Kammermusik Basel

Kammermusik Basel

Kammermusik Basel

Werkdetails

Streichquartett II, Auftragswerk der Gesellschaft für Kammermusik Basel (2012)

Novelle
Elegie
Ballade

Balz Trümpy, 1946 in Basel geboren, verbrachte die Kindheit in Glarus. Nach der Matur am Humanistischen Gymnasium Basel erhielt er seine musikalische Ausbildung am Konservatorium Basel bei Rolf Mäser und Paul Baumgartner (Klavier), Jacques Wildberger und Robert Suter (Musiktheorie) und Gerald Bennett (Komposition). Anschliessend studierte er bei Luciano Berio in Rom. Er war von 1979 bis 2011 Dozent für Musiktheorie und Komposition an der Hochschule für Musik in Basel. Von 1982 bis 1987 war er stellvertretender Leiter des Konservatoriums. Er lebt in Nuglar. Zu seinem neuen Werk schrieb Trümpy im April 2013: Die drei Sätze meines 2. Streichquartetts tragen Titel, die auf literarische Formen und Gattungen hinweisen. Dadurch soll der narrative und poetische Gehalt meiner Musik hervorgehoben werden. Der erste Satz – Novelle – ist dementsprechend ein Prosastück. Das betrifft sowohl seinen entwickelnden Charakter, wie er von einer Novelle verlangt wird, als auch die teilweise «prosamässig» geführte Diktion der Stimmen, die stellenweise nicht in ein gemeinsames metrisches Gefüge eingebunden sind. Insgesamt ist aber meine Musik seit einiger Zeit stark metrisch geprägt, was mit einer Verwendung von «Themen» im althergebrachten Sinn einhergeht.

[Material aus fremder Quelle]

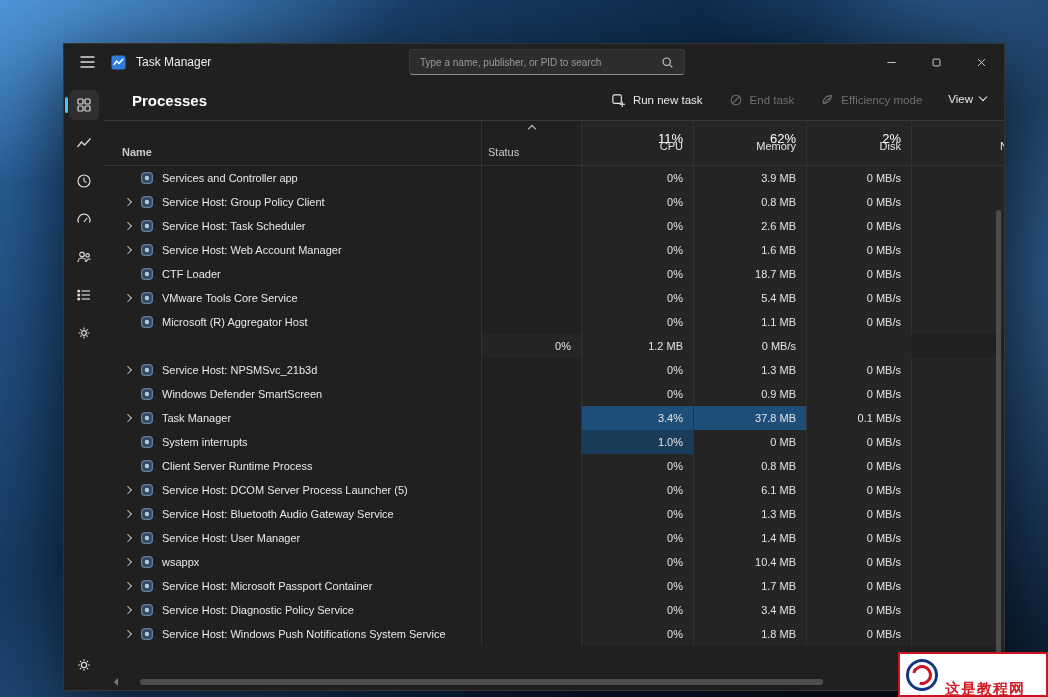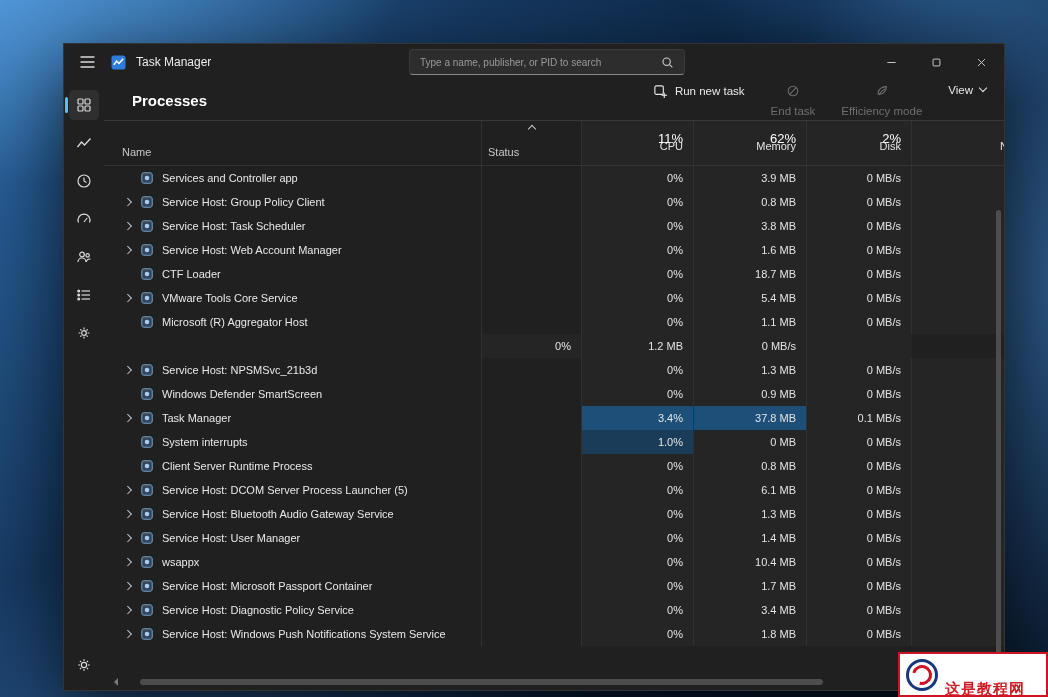"End task" .tbtn.disabled { flex-direction: column -> none }
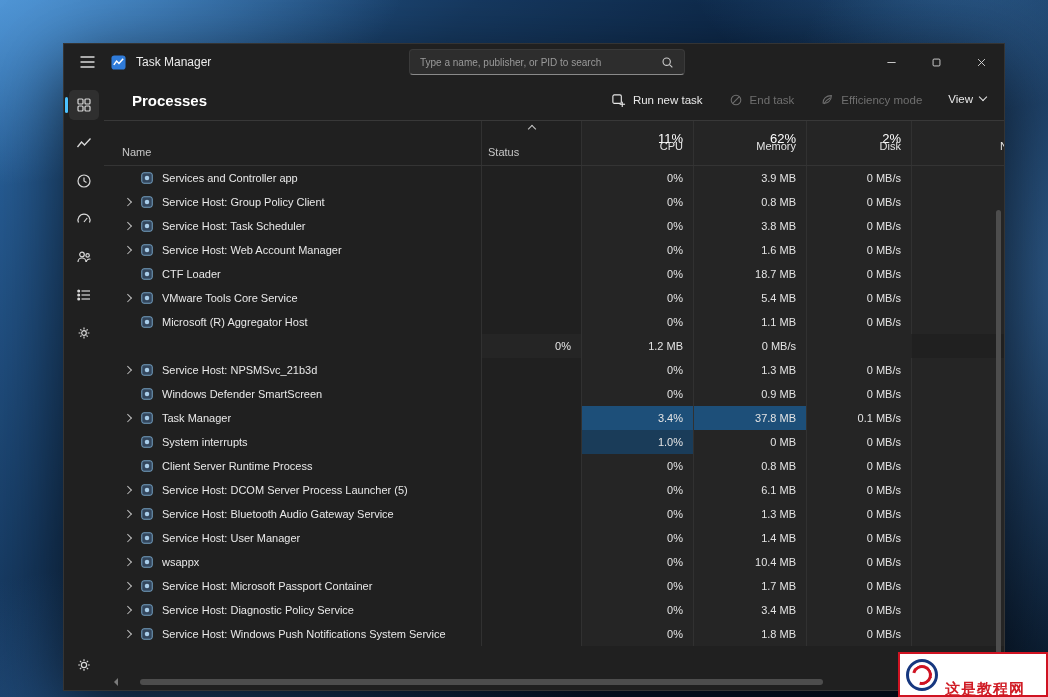"Name" .th.name .label { font-weight: none -> bold }
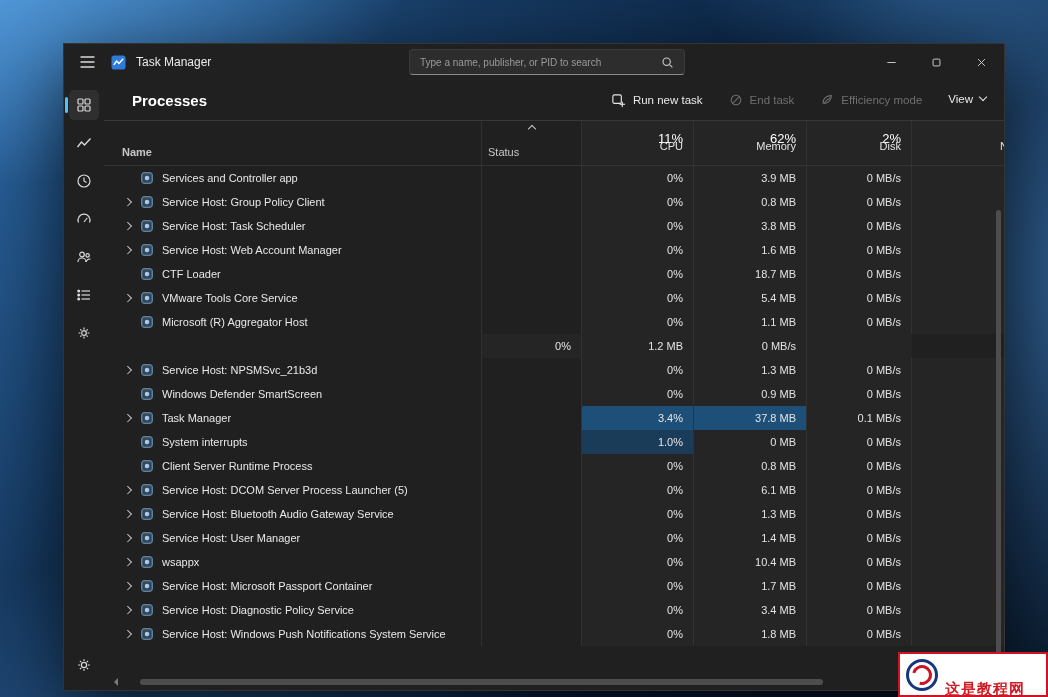"3.8 MB" div.cell { text: 3.8 -> 2.6 }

Ein Thema mit gemeinsamer Metrik bildet in Novelle denn auch den Kontrast zu den frei geführten Passagen. Elegie und Ballade wiederum sind gebundene Formen. Bei Elegie äussert sich das in einem dem klagenden Charakter entsprechenden ruhigen Gang, der sich beim Höhepunkt zu äusserster Erregung steigert. Der Titel Ballade meint nicht das erzählende Gedicht der Romantik, wie insbesondere Chopin es auf die Musik übertragen hat, sondern bezieht sich auf die ursprüngliche Bedeutung als Tanzlied des Mittelalters. Wie dieses hat meine Ballade einen Refrain, der verschiedentlich variiert wird. Sein tänzerischer Charakter wechselt ab mit teilweise lyrischen, teilweise in stark kontrastierender Dynamik gehaltenen Episoden. Das zweite Streichquartett wurde im Auftrag der Gesellschaft für Kammermusik Basel für das Szymanowski Quartett geschrieben und ist meinem Sohn Samuel gewidmet, dem ich während der Zeit der Entstehung besonders stark verbunden war.